The supply isn't gone; it’s just moving. If you’re betting on a supercycle because "mines aren't being built," you’re only looking at the mines that report to the SEC.
Demographics: The Silent Killer
Commodity cycles are driven by people. Specifically, people moving into cities and buying their first refrigerator. The last great supercycle was powered by the urbanization of China—a billion people moving from the farm to the factory.
That story is over.
China’s population is shrinking. Its property sector—the single biggest consumer of steel and copper in human history—is a walking corpse. Where is the next China? India? Southeast Asia? They are growing, yes, but they are doing so in an era of radically different technology. They are leapfrogging the heavy, metal-intensive infrastructure of the 20th century.
You don't need the same amount of copper for a decentralized solar-and-storage grid as you do for a massive, centralized coal-fired network. The "pro" vibe check completely misses the fact that the world’s biggest customer just stopped buying.
The Data Delusion
Watch out for anyone citing "inventory levels" as a long-term bull signal. Exchange inventories (LME, COMEX) are a tiny fraction of the global physical market. They are easily manipulated by trade houses and often reflect short-term logistics snarls rather than actual shortages.
True supply is held in private stockpiles, in transit, and, most importantly, in the ground at a price point that makes extraction viable. As soon as the price hits a certain threshold, "non-economic" deposits suddenly become "proven reserves."
Consider the fracking revolution. In 2005, the "pros" said we had reached "Peak Oil." They had charts. They had data. They were incredibly smart. They were also wrong because they didn't account for a $100 oil price making a specific type of rock suddenly very interesting to a specific type of engineer.
Stop Buying the Vibe
The current commodity hype isn't based on a structural shift. It’s based on a psychological one. Investors are bored with tech and scared of inflation, so they’ve retreated into the "safety" of hard assets. They’ve built a narrative to justify their fear.
If you want to actually make money in this sector, stop looking for a supercycle. Look for the Disruption Points.
- Don't buy copper miners; buy the companies developing high-conductivity aluminum alloys.
- Don't buy lithium; buy the companies perfecting sodium-ion or solid-state tech that uses 30% less material.
- Don't buy the scarcity narrative; buy the producers with the lowest cost of production who can survive the inevitable price crash when "scarcity" turns into a "glut."
The commodity market isn't a one-way street to riches. It’s a graveyard of people who thought "this time is different." It never is. The cycle isn't broken; it’s just faster than it used to be.

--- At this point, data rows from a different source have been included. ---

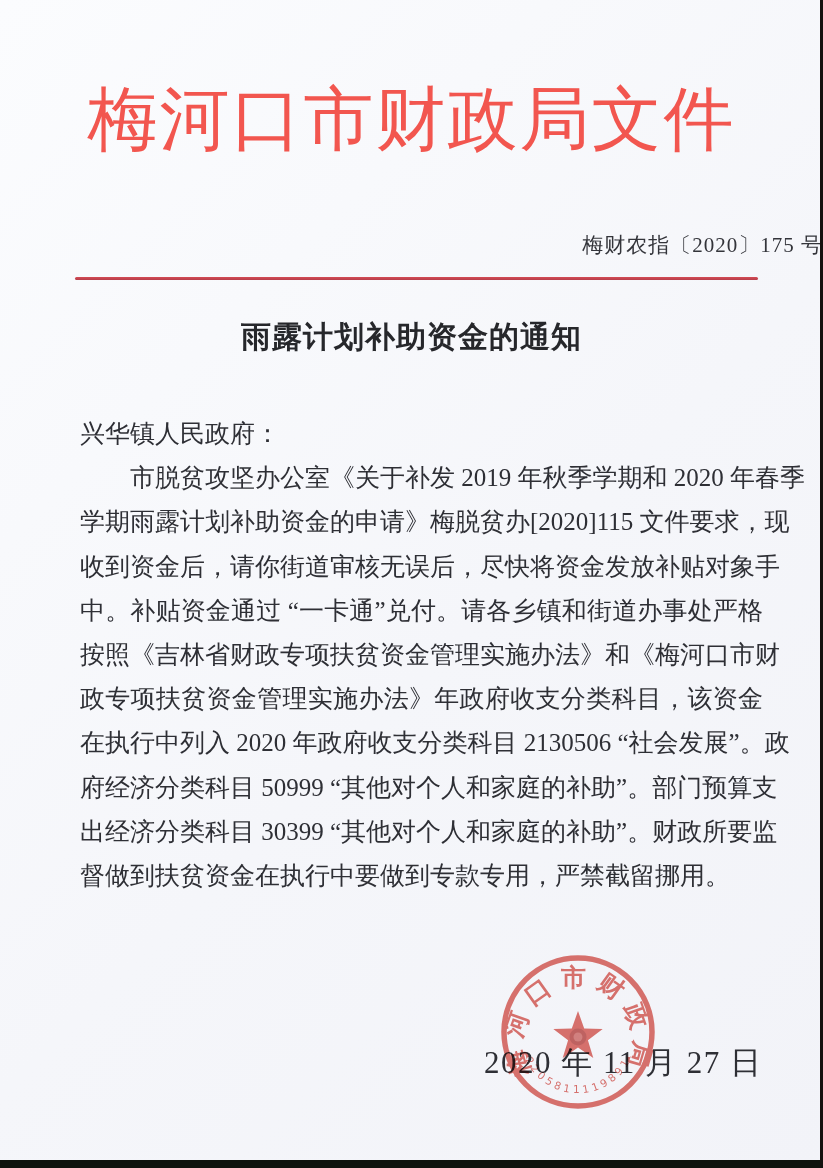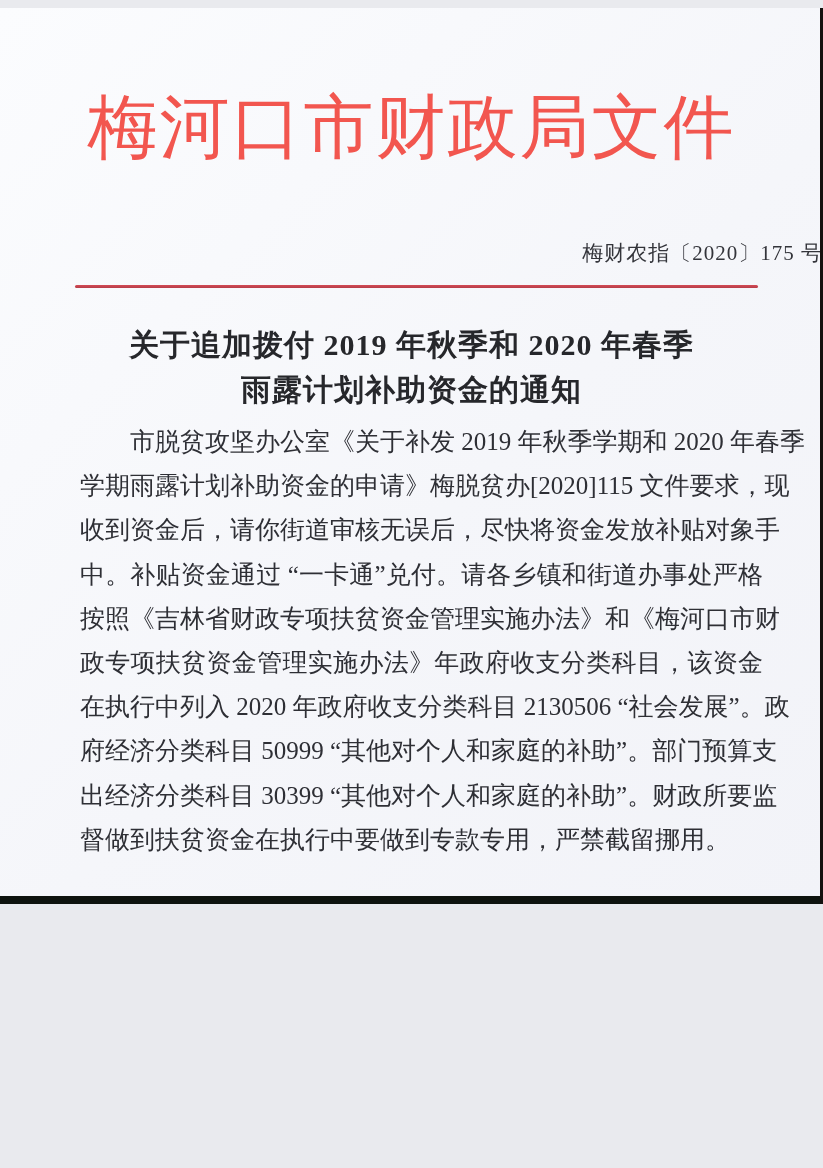--- a/index.html
+++ b/index.html
@@ -9,8 +9,8 @@
   .scan {
     position: relative;
     width: 823px;
-    height: 896px;
-    margin: 8px auto;
+    height: 1168px;
+    margin: 0 auto;
     background: linear-gradient(135deg, #fbfcfe 0%, #f5f6fa 55%, #f2f3f8 100%);
     overflow: hidden;
   }

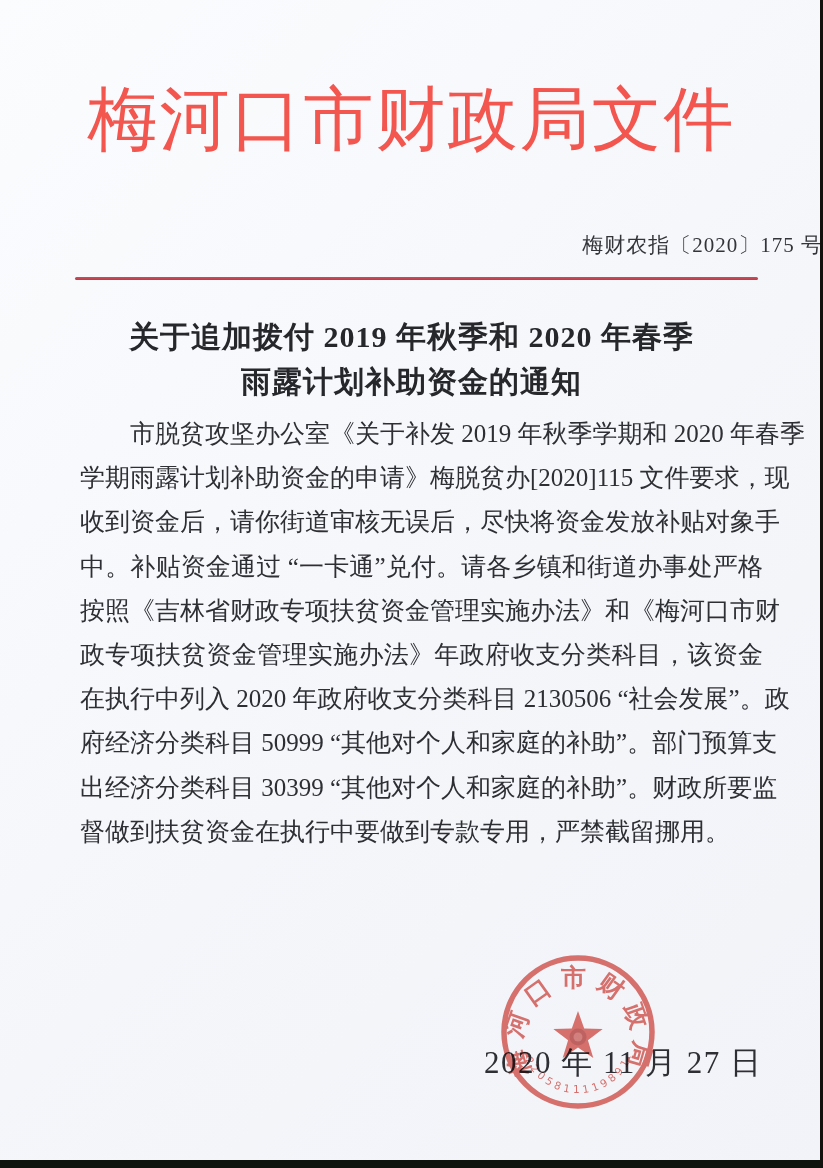--- a/index.html
+++ b/index.html
@@ -134,7 +134,6 @@
   <div class="red-rule"></div>
 
   <div class="doc-title">
-    <div>关于追加拨付 2019 年秋季和 2020 年春季</div>
     <div>雨露计划补助资金的通知</div>
   </div>
 

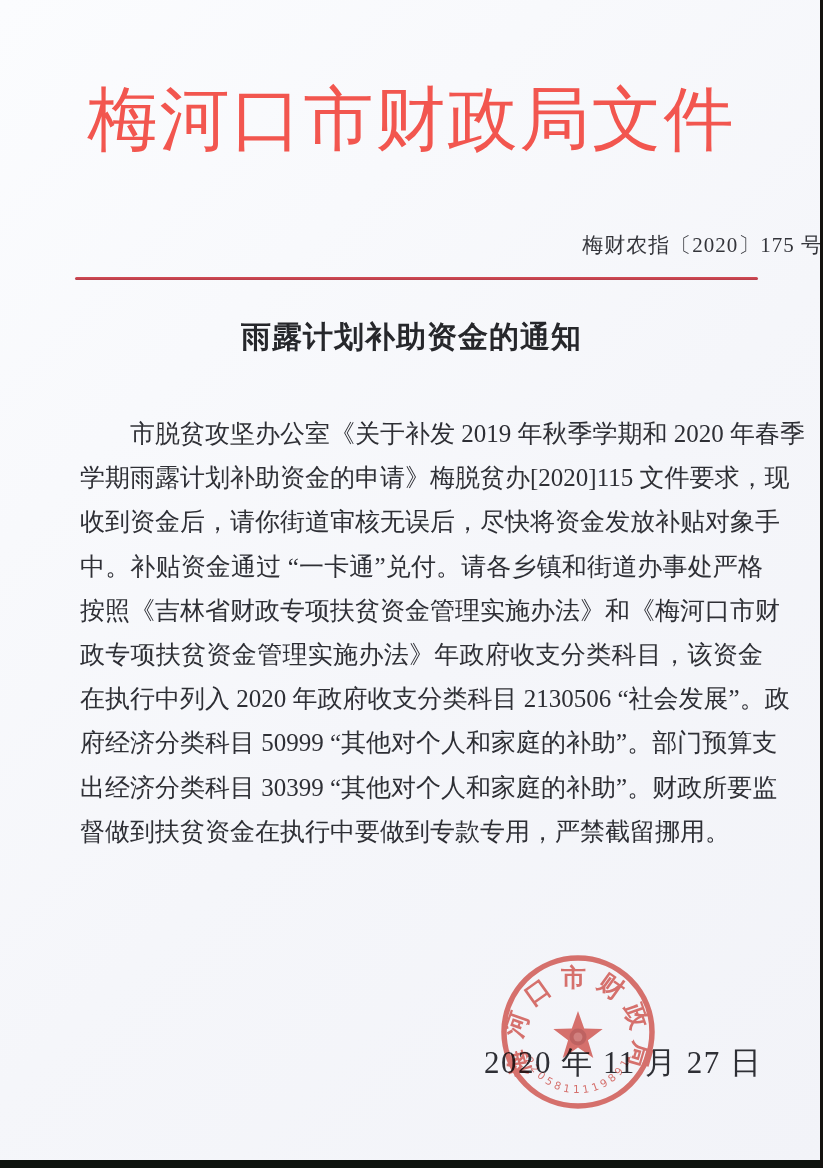--- a/index.html
+++ b/index.html
@@ -138,6 +138,7 @@
   </div>
 
   <div class="body-block">
+    <div class="salutation">兴华镇人民政府：</div>
     <div>
         <div class="body-line indent">市脱贫攻坚办公室《关于补发 2019 年秋季学期和 2020 年春季</div>
         <div class="body-line">学期雨露计划补助资金的申请》梅脱贫办[2020]115 文件要求，现</div>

The "pros" are waiting for a decade-long rally that has already been engineered out of the system. While they wait for the moon, the real players are moving on to the next material, the next tech, and the next way to make the old guard's "essential" commodities obsolete.
Betting on scarcity is betting against human ingenuity. That has been a losing trade for ten thousand years. It isn't going to start winning now just because you bought a few shares of a junior miner.